### About this exercise
Print the records below word for word, beginning with the first line and ending once the line containing "фрукты | Цена: 25,5 -> 31" is printed.

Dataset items
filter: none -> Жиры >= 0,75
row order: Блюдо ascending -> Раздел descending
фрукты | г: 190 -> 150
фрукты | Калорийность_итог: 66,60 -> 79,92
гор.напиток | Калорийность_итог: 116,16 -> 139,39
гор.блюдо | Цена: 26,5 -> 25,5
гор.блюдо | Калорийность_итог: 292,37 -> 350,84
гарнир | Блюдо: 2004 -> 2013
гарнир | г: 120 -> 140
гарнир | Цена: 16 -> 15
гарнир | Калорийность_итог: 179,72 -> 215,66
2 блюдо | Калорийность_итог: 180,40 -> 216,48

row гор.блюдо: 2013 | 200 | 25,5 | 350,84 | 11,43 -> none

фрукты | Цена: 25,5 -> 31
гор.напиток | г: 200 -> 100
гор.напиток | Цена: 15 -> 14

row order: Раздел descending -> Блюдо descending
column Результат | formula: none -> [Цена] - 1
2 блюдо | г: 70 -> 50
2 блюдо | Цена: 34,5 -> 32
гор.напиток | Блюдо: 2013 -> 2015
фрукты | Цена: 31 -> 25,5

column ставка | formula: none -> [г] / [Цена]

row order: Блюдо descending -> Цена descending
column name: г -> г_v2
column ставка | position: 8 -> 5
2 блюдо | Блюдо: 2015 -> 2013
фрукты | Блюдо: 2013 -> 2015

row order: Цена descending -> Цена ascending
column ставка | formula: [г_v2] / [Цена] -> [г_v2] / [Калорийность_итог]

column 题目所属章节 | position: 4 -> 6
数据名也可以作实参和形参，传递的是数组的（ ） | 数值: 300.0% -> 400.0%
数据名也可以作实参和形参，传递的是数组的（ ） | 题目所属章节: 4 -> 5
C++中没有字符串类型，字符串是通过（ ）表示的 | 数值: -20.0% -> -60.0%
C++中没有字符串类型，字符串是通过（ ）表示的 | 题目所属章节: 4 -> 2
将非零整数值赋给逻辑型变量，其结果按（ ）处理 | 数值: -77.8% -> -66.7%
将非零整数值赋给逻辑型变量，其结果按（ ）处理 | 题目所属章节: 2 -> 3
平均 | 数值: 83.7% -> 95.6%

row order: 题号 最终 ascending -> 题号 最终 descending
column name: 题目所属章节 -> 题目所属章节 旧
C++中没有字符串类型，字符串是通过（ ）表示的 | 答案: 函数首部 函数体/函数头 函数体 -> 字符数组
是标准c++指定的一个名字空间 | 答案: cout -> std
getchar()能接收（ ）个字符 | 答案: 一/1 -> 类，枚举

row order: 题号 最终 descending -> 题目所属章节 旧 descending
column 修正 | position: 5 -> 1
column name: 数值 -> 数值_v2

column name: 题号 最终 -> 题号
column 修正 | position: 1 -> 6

### Answer space
filter: none -> Жиры >= 0,75
row order: Блюдо ascending -> Раздел descending
фрукты | г: 190 -> 150
фрукты | Калорийность_итог: 66,60 -> 79,92
гор.напиток | Калорийность_итог: 116,16 -> 139,39
гор.блюдо | Цена: 26,5 -> 25,5
гор.блюдо | Калорийность_итог: 292,37 -> 350,84
гарнир | Блюдо: 2004 -> 2013
гарнир | г: 120 -> 140
гарнир | Цена: 16 -> 15
гарнир | Калорийность_итог: 179,72 -> 215,66
2 блюдо | Калорийность_итог: 180,40 -> 216,48

row гор.блюдо: 2013 | 200 | 25,5 | 350,84 | 11,43 -> none

фрукты | Цена: 25,5 -> 31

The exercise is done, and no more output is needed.